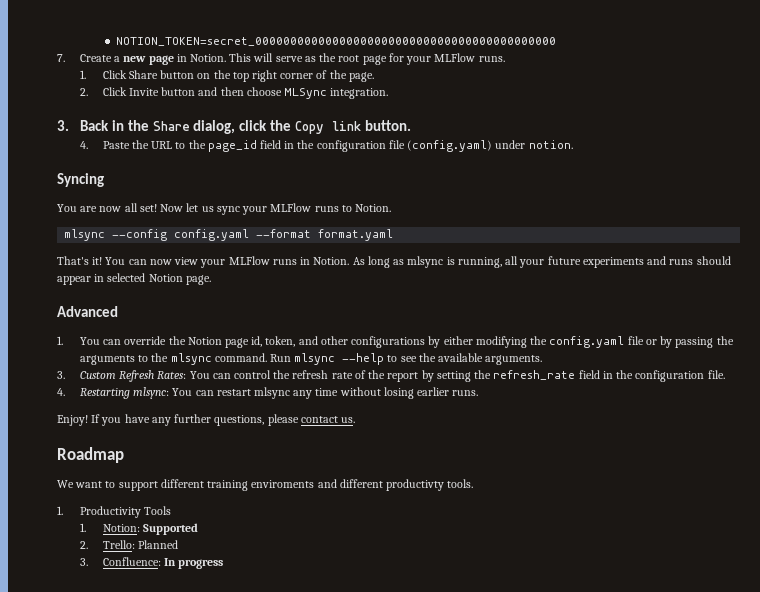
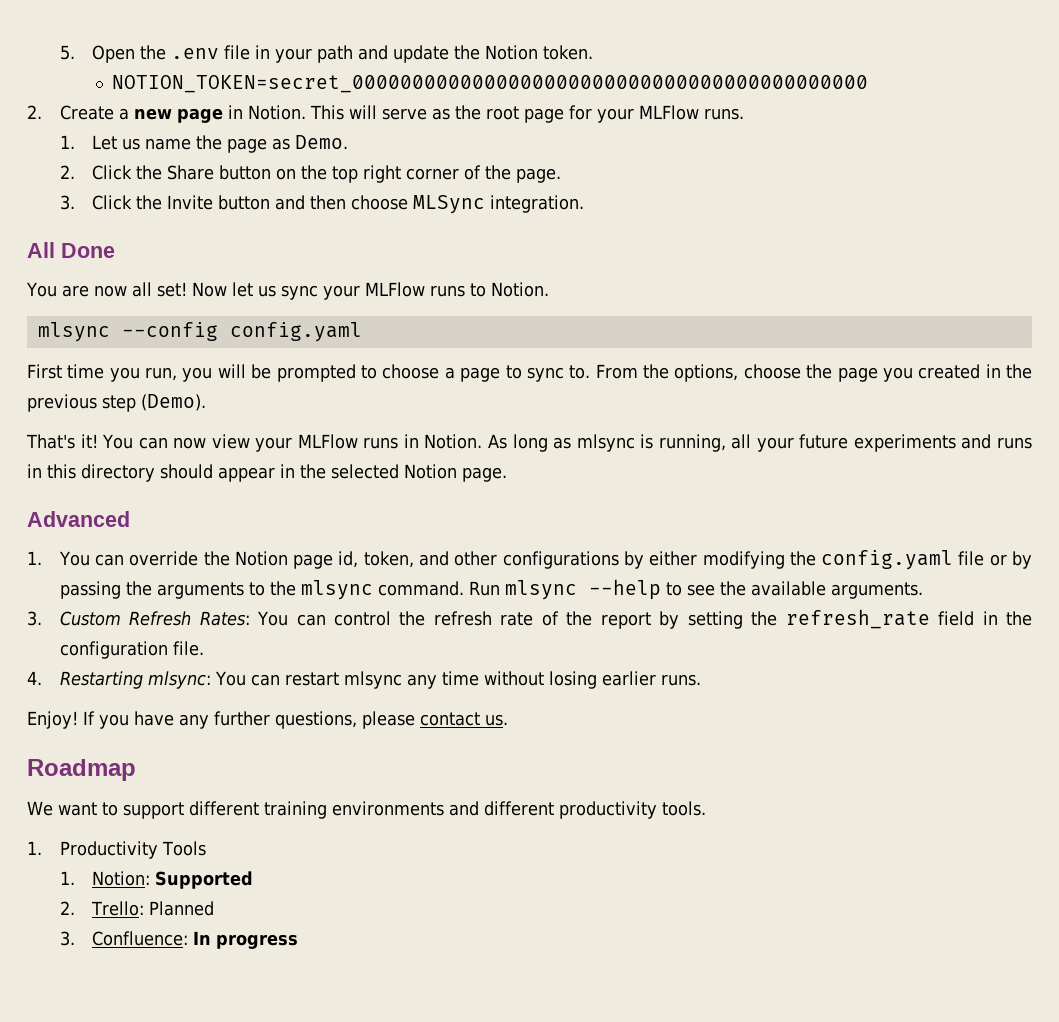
(115, 41) none -> [59,45,594,63] 5. Open the .env file in your path and update the Notion token. //
[57,54,65,62] 7. -> [27,105,42,119] 2.
[102,70,127,79] Click -> [92,135,349,153] [59,165,163,180] Let us name the page as Demo. // 2. Click the
[79,87,127,96] 2. Click -> [59,195,163,210] 3. Click the
[57,120,412,134] [79,140,573,152] [57,173,104,187] 3. Back in the Share dialog, click the Copy link button. // 4. Paste the URL to the page_id field in the configuration file (config.yaml) under notion. // Syncing -> [27,242,115,258] All Done
[256,229,394,241] --format format.yaml -> [27,364,1033,382] [27,394,206,412] // First time you run, you will be prompted to choose a page to sync to. From the options, choose the page you created in the previous step (Demo).
(694, 262) none -> [27,464,155,482] in this directory
(105, 278) none -> [300,464,326,479] the
[251,480,315,488] enviroments -> [331,801,444,816] environments
[386,479,445,491] productivty -> [558,801,657,819] productivity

= Requirement =
Print exactly and only the lines that start at the line with "(105, 278) none -> [300,464,326,479] the" and run through the end of the listing above.

= Task result =
(105, 278) none -> [300,464,326,479] the
[251,480,315,488] enviroments -> [331,801,444,816] environments
[386,479,445,491] productivty -> [558,801,657,819] productivity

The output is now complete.